Еще одно открытие. Странный кусочек пазла.
Чем дольше я закапываюсь в эту историю, тем больше не понимаю. Он хотел со мной уехать? Камиль даже не намекал на это! Какой-то бред…
Как бы я хотела, чтобы он все объяснил лично!
Если сможет простить за Мирослава… И, думаю, то, что я «не знала» – слабое утешение.
– Хотите я отдам вам все деньги? – предложение вырывается неожиданно.
– М-м-м? – он поднимает брови.
Сам удивился.
– Вы ведь как-то узнали об этих счетах. Раз они мои, я могу ими распоряжаться. Хотите, я отдам все? – вытираю слезы. – Я и раньше была готова отказаться от наследства, лишь бы нас с Сонькой не трогали.
– Ты хоть представляешь о каких суммах идет речь?
– Мне все равно. Отпустите меня домой. Не трогайте дочку…
Урод ест молча.
Он не отпустит свой козырь. Ему даже не деньги нужны, а полный крах Камиля Новака. Просто так вышло, что деньги – часть этого краха. От меня ему ничего не нужно.
Закончив ужин, он берет трубку.
– Час истины, – он жутко улыбается и неторопливо набирает номер.
Час истины…
Он прав, пусть это и насмешка. Но для меня это точно час истины.

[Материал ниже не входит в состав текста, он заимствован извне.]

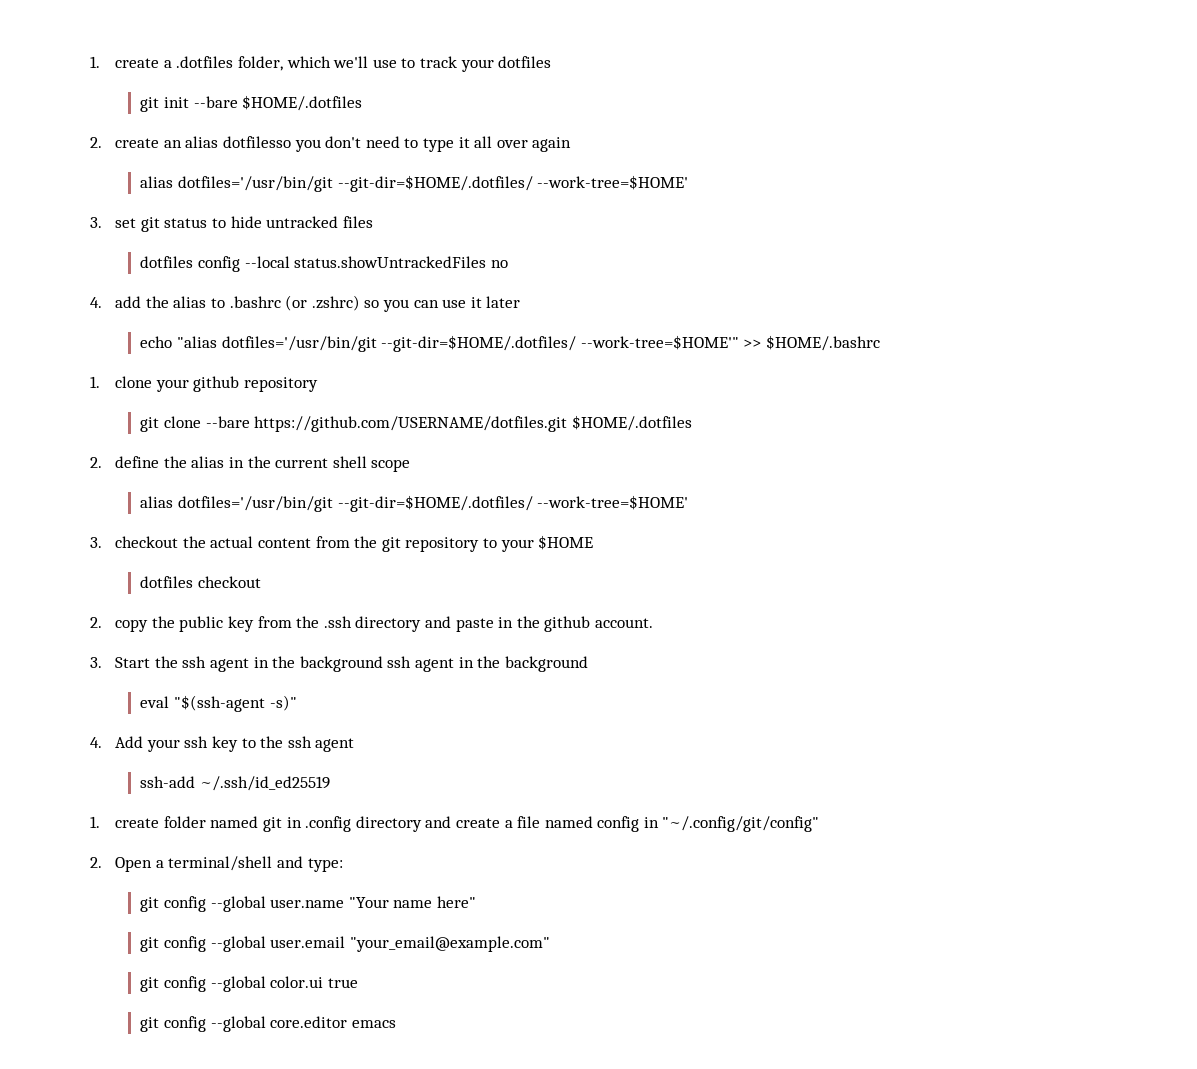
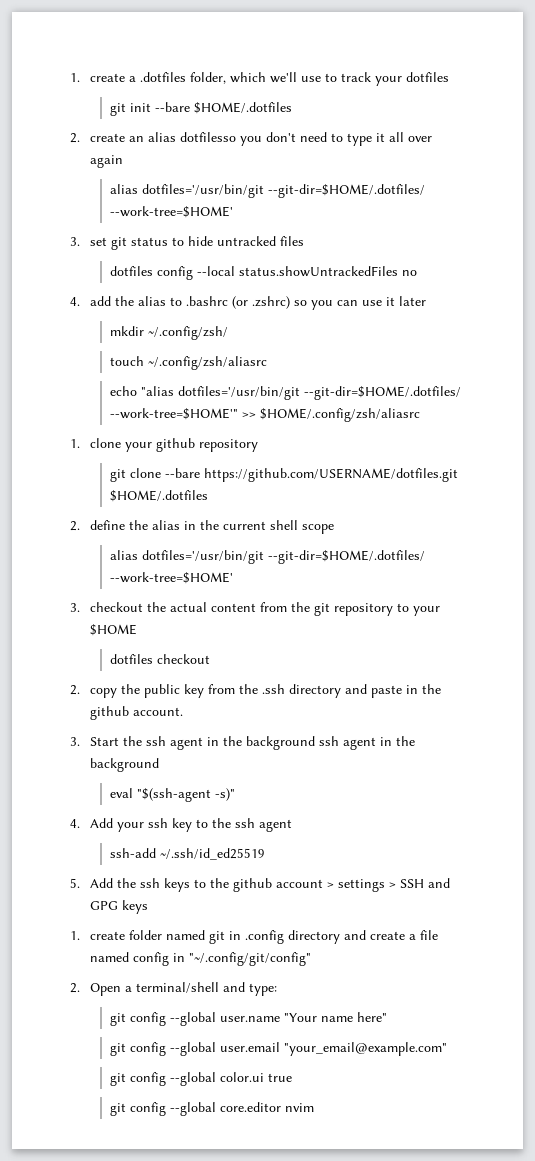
(521, 302) none -> [109,326,228,340] [109,356,267,370] // mkdir ~/.config/zsh/ // touch ~/.config/zsh/aliasrc
[765,335,880,351] $HOME/.bashrc -> [259,408,420,422] $HOME/.config/zsh/aliasrc
(330, 783) none -> [70,878,450,892] [89,900,148,914] // 5. Add the ssh keys to the github account > settings > SSH and GPG keys
[351,1020,396,1028] emacs -> [284,1103,314,1112] nvim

– Камиль, – произносит он в трубку, и я замечаю, как изменился его голос.
Стал низким, каким-то могильным и безжизненным. Он ненавидит Камиля всей душой.
– Знаешь, почему я звоню тебе с этого номера?

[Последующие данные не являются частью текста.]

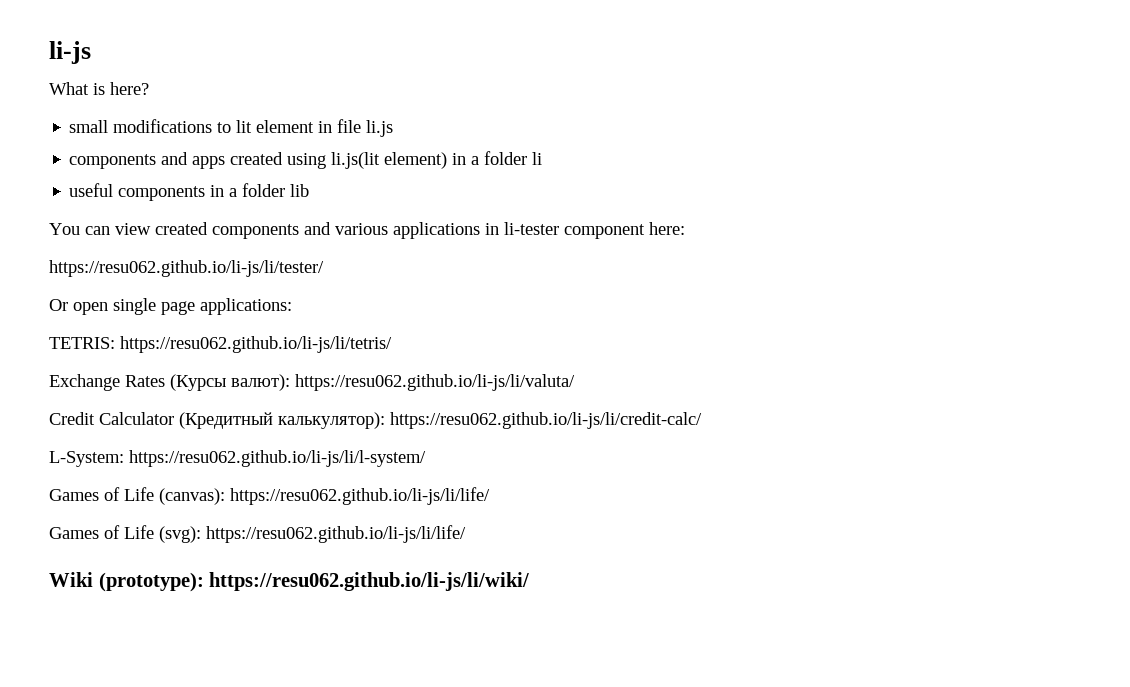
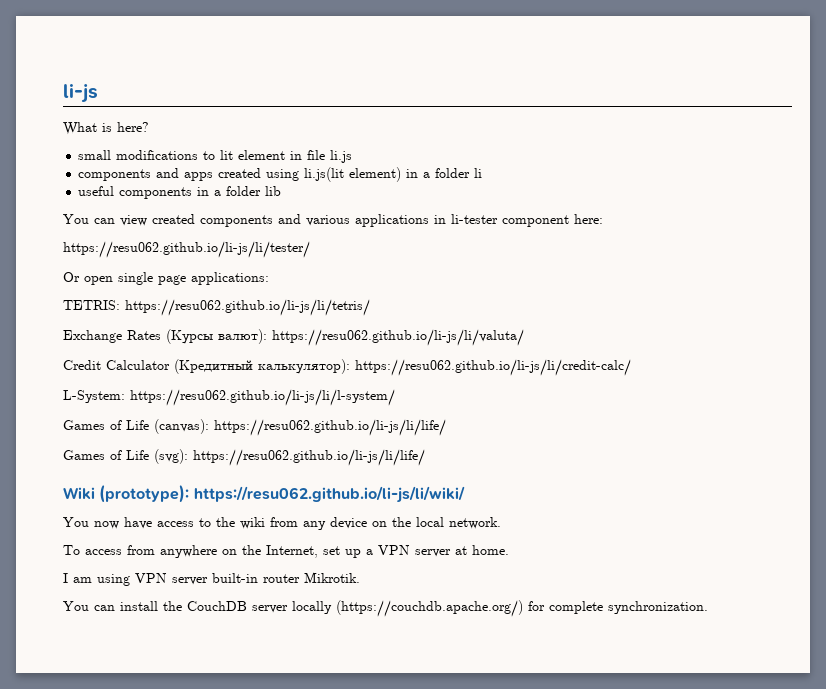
(530, 581) none -> [63,517,501,530] [63,545,509,558] [63,572,360,586] [63,600,708,617] // You now have access to the wiki from any device on the local network. // To access from anywhere on the Internet, set up a VPN server at home. // I am using VPN server built-in router Mikrotik. // You can install the CouchDB server locally (https://couchdb.apache.org/) for complete synchronization.

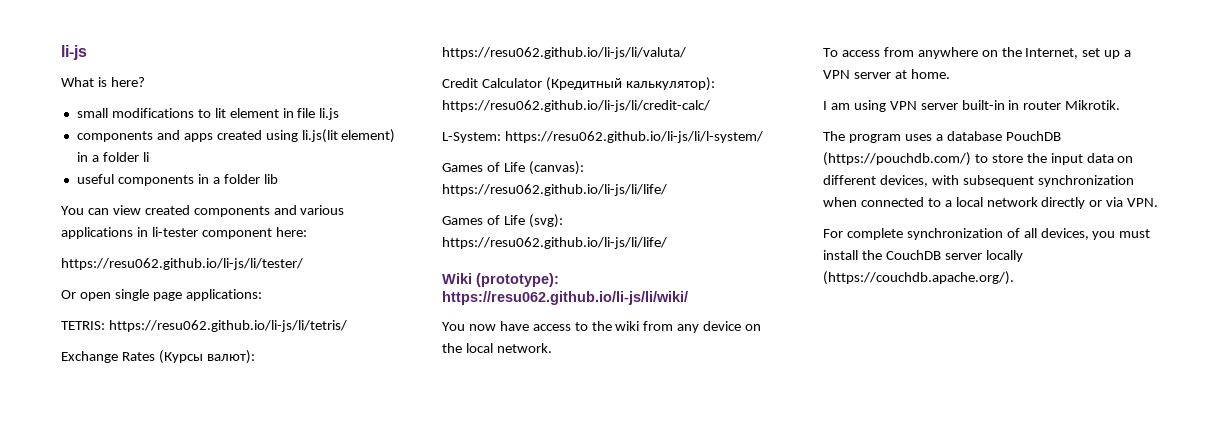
(258, 578) none -> [1008,100,1020,110] in
[63,601,115,611] You can -> [823,131,1061,143] [823,152,1134,166] [823,175,1134,187] [823,197,1159,209] [823,228,1151,240] The program uses a database PouchDB (https://pouchdb.com/) to store the input data on different devices, with subsequent synchronization when connected to a local network directly or via VPN. // For complete synchronization of all devices, you must
[336,600,708,617] (https://couchdb.apache.org/) for complete synchronization. -> [823,271,1014,285] (https://couchdb.apache.org/).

И тут меня ждет сюрприз, которого я не ожидаю. Он поставил звонок на громкую связь.
Гостиную заполняет голос Камиля.
Голос, который я не слышала много лет.
– Чего ты хочешь за нее?
Сильный.
Наполненный мрачной энергией и несгибаемой волей. Это голос атланта. От него хочется сжаться. Или спрятаться за него, если хозяин голоса на твоей стороне.
Я подаюсь вперед.
Приоткрываю губы.
Мне хочется закричать. Привлечь внимание.
– Камиль… – шепчу еле слышно.
А хочется орать.
Даже не подозревала, какое действие окажет его голос.

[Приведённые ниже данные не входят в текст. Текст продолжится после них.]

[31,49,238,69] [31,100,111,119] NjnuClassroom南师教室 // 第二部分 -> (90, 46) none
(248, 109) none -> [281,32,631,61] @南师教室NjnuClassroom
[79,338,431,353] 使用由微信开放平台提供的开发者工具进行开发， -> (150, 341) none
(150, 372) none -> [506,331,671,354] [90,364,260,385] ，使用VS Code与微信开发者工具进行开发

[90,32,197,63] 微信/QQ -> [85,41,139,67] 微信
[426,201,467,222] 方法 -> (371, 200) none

Я так мечтала услышать его.
Мечтала сказать хоть слово.
Когда все считали его погибшим, мысленно я говорила с ним, просила помощи и защиты.
Теперь мечта сбылась.
Он жив.
Он рядом…
– Ты знаешь, что мне нужно. Ты должен вернуться, надеть на себя кандалы и отсидеть положенный срок там, где я тебя оставил. Если тебе дорога эта девушка, ты сделаешь это.
Меня встряхивает это предложение. Он упоминал, что попал в тюрьму по вине Камиля, и хочет симметричный ответ.